The problem I am having is working out the best way to cut the bottom edge of the plywood to match the angle of the ramp. The only way I can think of is to build a couple of rails just below the finished height of the ramp, put the 3/4" plywood inside the rails upside down and supported at the same angle as is required for the finished slope and then use the router to cut straight across the board back and forth to reduce the thickness of the plywood as it comes forward until such time as the slope is complete.

Can anyone suggest an easier method to do this please?


----------



## DaninVan (Jan 1, 2012)

Hi, Eddie;
you could use a 2x4 on the flat, at the bottom, going across, saw or plane to the correct slope. Rout a rebate across at the top edge to receive the bottom edge of the plywood. Obviously the plywood edge is 3/4" thick and a 90deg. face.
Two advantages:
-plywood isn't weakened at the bottom
-it doesn't sit against the concrete, never a good thing.
Two other other possibilities are to simply do a 3/4" roundover on the top of the bottom; or buy a metal transition strip from the flooring shop.


----------



## Ed Bray (May 17, 2014)

DaninVan said:


> Hi, Eddie;
> you could use a 2x4 on the flat, at the bottom, going across, saw or plane to the correct slope. Rout a rebate across at the top edge to receive the bottom edge of the plywood. Obviously the plywood edge is 3/4" thick and a 90deg. face.
> Two advantages:
> -plywood isn't weakened at the bottom
> ...


Hi Dan,

Thanks, some useful suggestions there, it's funny how you get single minded with an approach to a problem and can't see other easier options.


----------



## Shortslvs (Jan 13, 2013)

I have a picture in my mind, but it might be different than where you want to end up.

My thought would be to add thin gauge steel to the bottom of the ramp. Not too thin. It is also possible you could find a premade extrusion that would fit over the plywood. 

I thin that kind of solve will add life to your ramp. Might be a good idea for both ends...


----------



## OPG3 (Jan 9, 2011)

Eddie, do you have a table saw and a tapering jig? That's the way to cut wedges. Make the deck (the top surface) from plywood and space several identical wedges under your deck. This isn't a router project.

Physics 101: The flatter the angle - the easier the move upward. Bigger diameter wheels also roll easier than smaller diameter wheels - especially across "humps and bumps".

Otis Guillebeau from Auburn, Georgia


----------



## harrysin (Jan 15, 2007)

I can't help thinking that concrete would solve the problem.


----------



## kp91 (Sep 10, 2004)

My cheap solution to the 'step' between my drive and garage is a piece of 1/2" pipe. The 3 inch casters have no problem starting up on this when rolling them into the garage. My jointer was the hardest to get in and out because it has the lowest 'ground clearance' of my mobile tools, and it works pretty well.

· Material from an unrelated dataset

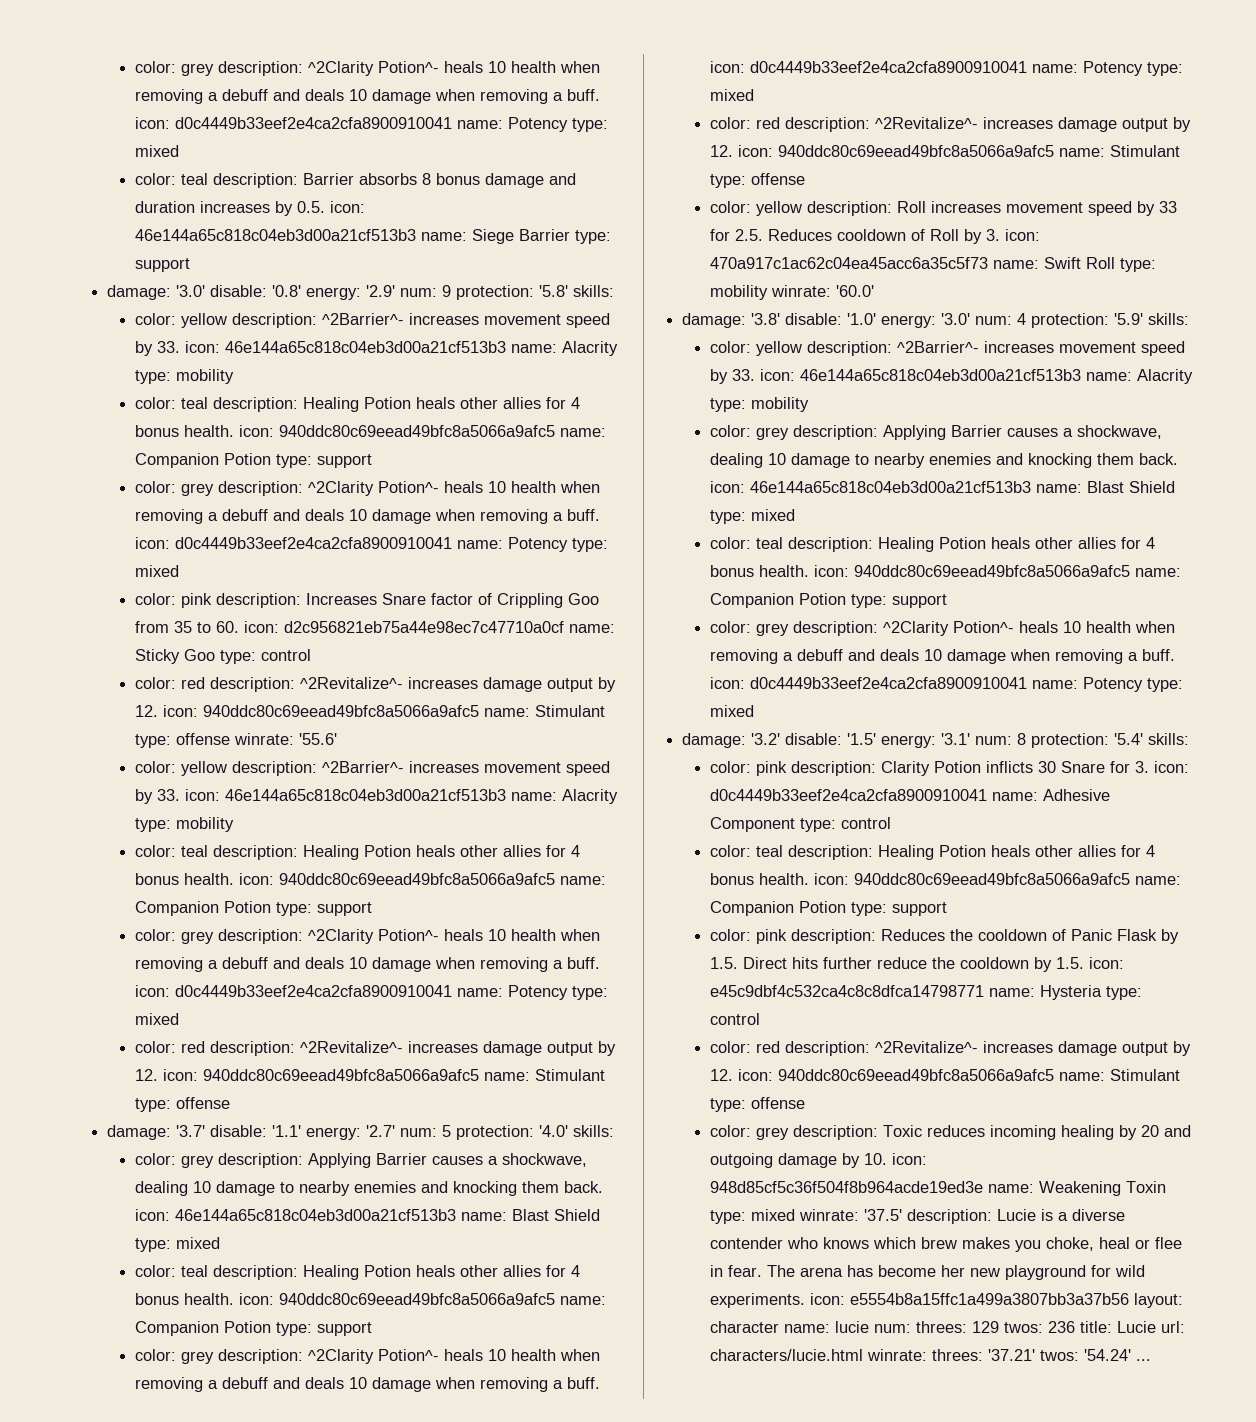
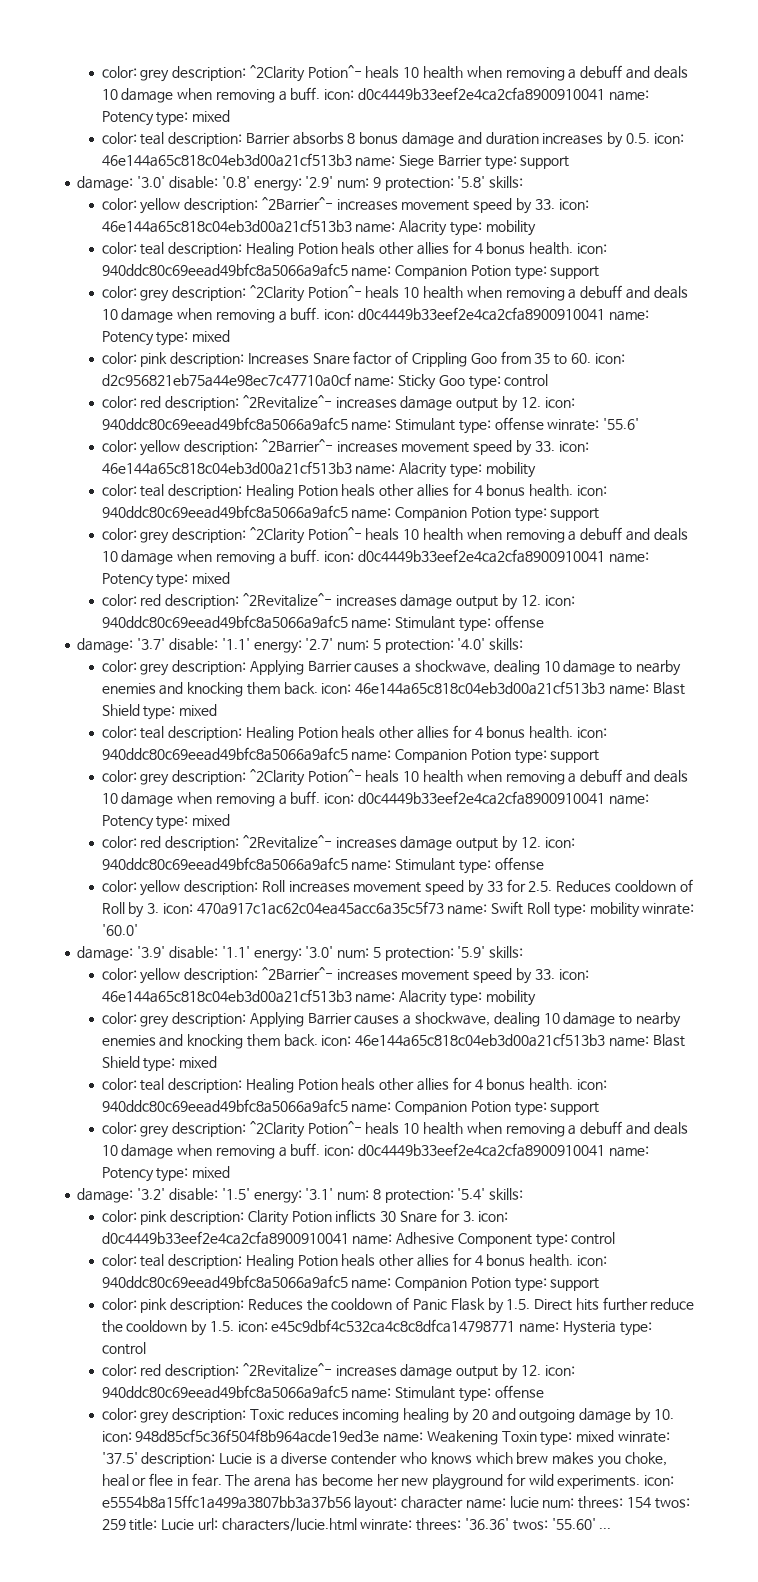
- damage: '3.8' disable: '1.0' energy: '3.0' num: 4 protection: '5.9' skills:
+ damage: '3.9' disable: '1.1' energy: '3.0' num: 5 protection: '5.9' skills:
- The arena has become her new playground for wild experiments. icon: e5554b8a15ffc1a499a3807bb3a37b56 layout: character name: lucie num: threes: 129 twos: 236 title: Lucie url: characters/lucie.html winrate: threes: '37.21' twos: '54.24' ...
+ The arena has become her new playground for wild experiments. icon: e5554b8a15ffc1a499a3807bb3a37b56 layout: character name: lucie num: threes: 154 twos: 259 title: Lucie url: characters/lucie.html winrate: threes: '36.36' twos: '55.60' ...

The 4 inch casters on my other tools glide over it very nicely.

The ramp is one I bult a while back, it is PT 2 x 6 lumber cut down into the ramp shape I needed. It originally had pallet wood decking covered with carpeting, now it has PT decking on it. Where the radiused edge of the decking comes down, it makes a pretty decent transition. You could proably use a larger roundover if necessary.


----------



## TWheels (May 26, 2006)

FYI the ADA standard for ramps is 5°, 1 in/ft or 1 cm/12 cm. From experience I cantell you that even this slope can be steep. especially if the ramp is at all slick.


----------



## ETinker (Jun 29, 2010)

*Step to lower level ramp.*

Hi Eddie,
You should be able to tilt the arbor or table of your saw to make the cut at the top of the ramp (abuting the step riser) with the panel flat on the saw table. The narrow angle where the ramp meets the lower surface is best made by adding a transition piece - 2X4 or 2X6 ripped to the proper angle. The narrow angle in the transition piece) can be cut with the stock positioned on edge on the saw table. Use a feather board clamped to the saw table to hold the bottom edge of the transition piece against the fence and clamps (I like parallel jaw wooden handscrews) on the transition piece at such a position to ride against the top of the saw fence. This will give you something to hold which is well away from the ever present danger of amputation by saw. If the cut is too long to complete in one pass make a secong (right angle) cut to remove most of the waste, then plane the remainder of the bevel. Congratulations on asking other experienced workers when you are not certain of operations. Eyes and fingers are irreplaceable - don't risk loosing them from careless operations.
E.Tinker


----------



## Garyk (Dec 29, 2011)

I agree with Harry. If you leave the plywood in place, touching the ground, it will absorb water and rot, even the treated stuff. It is not made for ground contact. You could make you a slot in a treated post (made for ground contact) to receive the plywood and bury the post down to ground level. I think the post is good for at least 20 years. But concrete is forever.


----------



## DaninVan (Jan 1, 2012)

I don't disagree that concrete is the ideal ramp material,_ if it's poured at the same time as the sidewalk_. However, and Otis might want to add to this thought, if you try to do it with normal Portland cement + aggregate...even with polymer additive, the thinnest portion at the feather edge will discombobulate at the first sign of tension (as opposed to compression). Even the technical bagged mixes aren't perfect under that condition. Most require a minimum of 2" thickness.
There are some alternatives, but I wouldn't put my faith in them, bouncing heavy machinery up and down the ramp...


----------



## Ed Bray (May 17, 2014)

Thanks all for your replies and they have given me something to think about.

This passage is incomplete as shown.